* **PROBLEM DESCRIPTION**
Go to the line containing "2016: 158 -> 160" and return it and each line after it exactly, through the end of the data below, and nothing more.

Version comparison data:
+++++
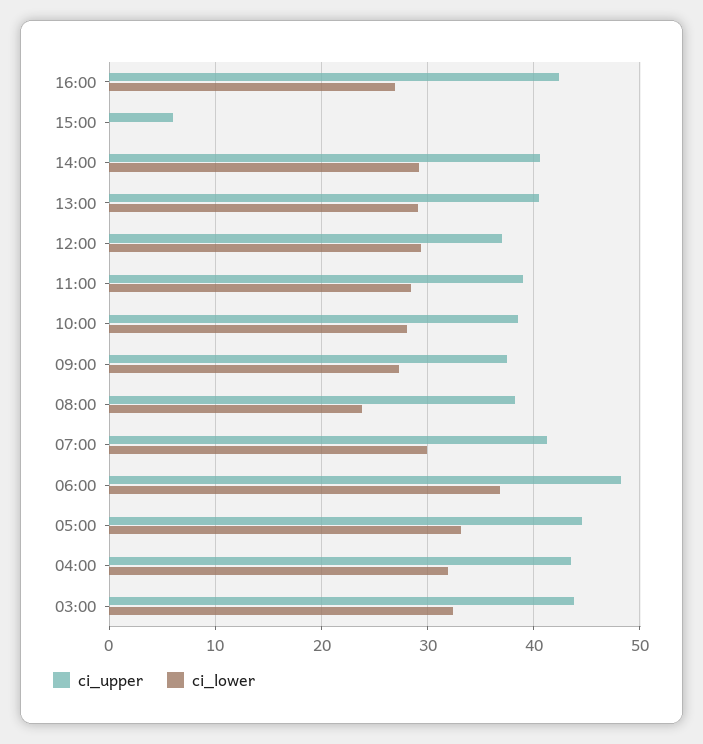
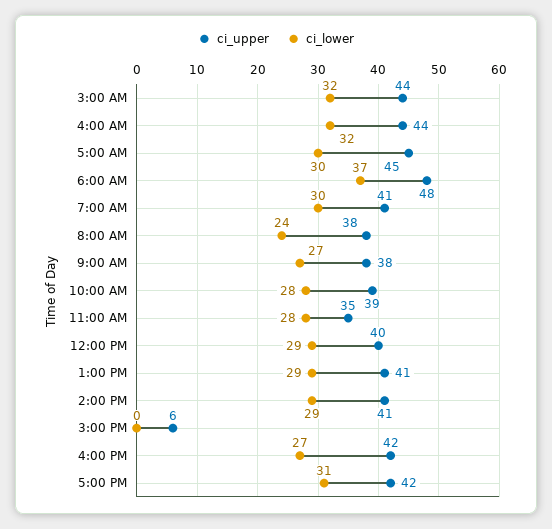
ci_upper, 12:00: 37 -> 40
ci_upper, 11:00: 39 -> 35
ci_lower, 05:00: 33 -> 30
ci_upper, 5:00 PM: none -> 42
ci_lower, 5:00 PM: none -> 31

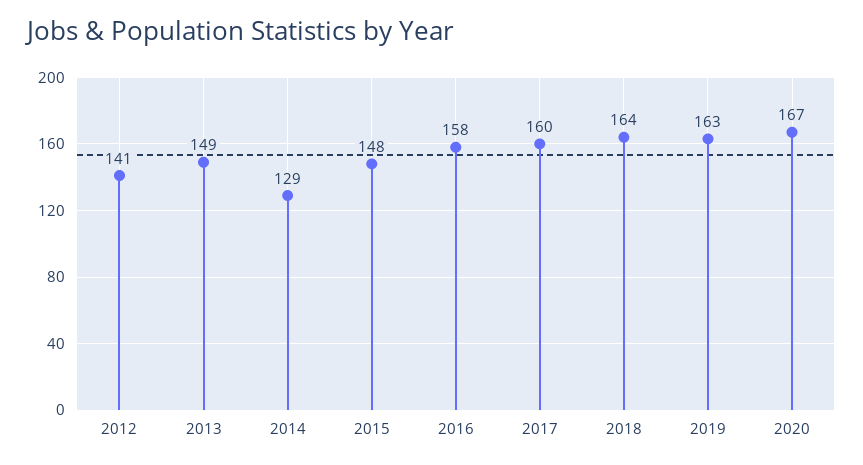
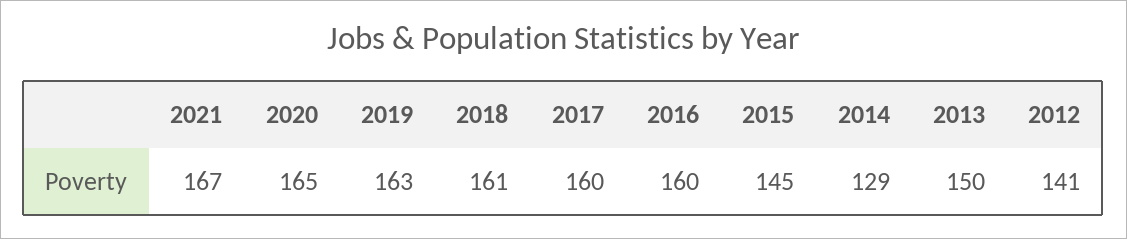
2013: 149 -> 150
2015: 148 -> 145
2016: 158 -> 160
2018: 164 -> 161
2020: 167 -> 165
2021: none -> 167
+++++
* **TASK ANSWER**
2016: 158 -> 160
2018: 164 -> 161
2020: 167 -> 165
2021: none -> 167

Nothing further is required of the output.